FOTOS: ANDREA JIMÉNEZ
San Nicolás de los Garza, N.L.-
Unos Tigres con garra y llegada pero sin gol, fueron cazados anoche por el humilde Puebla, que los sorprendió al derrotarlos 2-0 en el Estadio Universitario.
Un autogol de Carlos Salcedo y un penal de Pablo Parra, fueron suficientes para que el cuadro visitante se llevara merecidamente el triunfo de la casa felina.
Y es que nada le salió a Tigres, que tuvo llegada pero no gol, que estrelló balones en el poste y que incluso se dio el lujo de fallar un penal. No fue su día.
El descalabro dejó al equipo con una sola unidad en la onceava posición general, sin saber de momento lo que el triunfo en el torneo.
Puebla, en cambio, se mantiene invicto y con cuatro puntos es tercero en la tabla general de manera momentánea.
El partido arrancó intenso, ya que Rafael Carioca dio el primer aviso al minuto 5 con un disparo desde fuera del área que Antonhy Silva logró desviar para salvar al Puebla.
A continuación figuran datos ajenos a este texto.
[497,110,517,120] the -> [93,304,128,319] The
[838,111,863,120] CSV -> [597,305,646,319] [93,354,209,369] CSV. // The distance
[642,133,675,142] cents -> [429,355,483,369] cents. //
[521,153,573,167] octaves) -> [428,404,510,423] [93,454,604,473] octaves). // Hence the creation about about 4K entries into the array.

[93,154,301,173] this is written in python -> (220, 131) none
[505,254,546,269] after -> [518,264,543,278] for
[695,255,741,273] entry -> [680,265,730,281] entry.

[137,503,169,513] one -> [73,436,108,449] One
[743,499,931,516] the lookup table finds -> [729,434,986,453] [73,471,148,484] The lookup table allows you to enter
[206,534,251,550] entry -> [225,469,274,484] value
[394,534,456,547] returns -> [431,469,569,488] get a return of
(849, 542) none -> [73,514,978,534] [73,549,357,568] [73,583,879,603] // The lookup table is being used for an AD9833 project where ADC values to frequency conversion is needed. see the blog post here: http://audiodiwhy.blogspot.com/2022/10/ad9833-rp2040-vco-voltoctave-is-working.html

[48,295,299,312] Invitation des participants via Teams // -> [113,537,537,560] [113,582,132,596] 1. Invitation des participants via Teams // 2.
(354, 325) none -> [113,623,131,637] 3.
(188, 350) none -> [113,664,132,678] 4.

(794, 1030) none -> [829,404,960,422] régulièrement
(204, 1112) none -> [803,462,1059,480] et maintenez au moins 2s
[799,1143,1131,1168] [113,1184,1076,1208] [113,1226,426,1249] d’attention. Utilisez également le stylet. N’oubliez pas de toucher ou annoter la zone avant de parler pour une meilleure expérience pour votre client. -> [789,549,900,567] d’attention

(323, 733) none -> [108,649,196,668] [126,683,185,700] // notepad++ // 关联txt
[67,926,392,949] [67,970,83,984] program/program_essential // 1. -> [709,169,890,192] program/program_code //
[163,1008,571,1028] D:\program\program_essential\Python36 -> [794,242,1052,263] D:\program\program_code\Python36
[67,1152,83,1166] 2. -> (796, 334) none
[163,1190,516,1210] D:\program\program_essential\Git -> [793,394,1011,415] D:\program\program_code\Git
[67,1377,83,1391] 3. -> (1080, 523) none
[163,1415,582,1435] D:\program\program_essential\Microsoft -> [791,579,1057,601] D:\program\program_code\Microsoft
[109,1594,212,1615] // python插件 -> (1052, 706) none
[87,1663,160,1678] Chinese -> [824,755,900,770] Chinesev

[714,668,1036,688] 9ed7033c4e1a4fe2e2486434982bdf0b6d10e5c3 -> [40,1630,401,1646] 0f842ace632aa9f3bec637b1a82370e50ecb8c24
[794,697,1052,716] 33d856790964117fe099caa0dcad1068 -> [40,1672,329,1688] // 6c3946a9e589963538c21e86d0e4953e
Luego Nahuel Guzmán hizo lo propio al cortar un disparo peligroso de Gustavo Ferrareis.
Tigres parecía abrir el marcador al 23’, luego que André-Pierre Gignac sacó un tiro cruzado que se anidó en el arco poblano; sin embargo, fue invalidado por el árbitro Luis Felipe Santander por un claro fuera de lugar.
El Puebla se fue adelante en el minuto 26’ con un autogol de Carlos Salcedo. Al zaguero, que se despide de Tigres al tener una oferta del Toronto FC, le pegó un balón que estrelló en el poste Maximiliano Araujo y lo empujó a su propio arco.
Luis Quiñones parecía tener el empate al quedarse solo ante Silva, pero el arquero paraguayo le detuvo el disparo.
Por una desatención del mismo Quiñones, a Tigres se le vino la noche al 46′, luego que perdió la marca de Emanuel Gularte y lo fauleó en el área, por lo que Santander no dudó en marcar el penal, que Pablo Parra se encargó en convertir en gol.
Para el complemento Miguel Herrera hizo ajustes, sacó a Florian Thauvin y Nico López, y metió a Luis Rodríguez y Carlos González. Fue el paraguayo González quien remató en el área al 56’, pero Silva desvió el esférico en la raya para salvar a su equipo.
Herrera hizo otro movimiento al 61’, al salir Sebastián Córdova y entrar Juan Pablo Vigón. Silva volvió a ser factor en el 62′, al detener un disparo de Aquino y luego otro de Pizarro al 64’.
Antes Gignac estrelló un balón en el larguero. Puebla empezó a hacer tiempo, por esto amonestaron al arquero Silva, mientras que varios jugadores se dejaban caer al piso para dejar correr el reloj.
A cinco minutos del final, Guido Pizarro recibió una falta en el área y el árbitro no dudó en marcar penal; sin embargo, Gignac perdonó al estrellar su disparo en el poste.
Tigres lo intentó una y otra vez, luchó, pero en el fútbol se necesita más que eso para ganar, se requiere tener ideas y ser contundente, algo de lo que careció el equipo felino anoche en el estadio Universitario.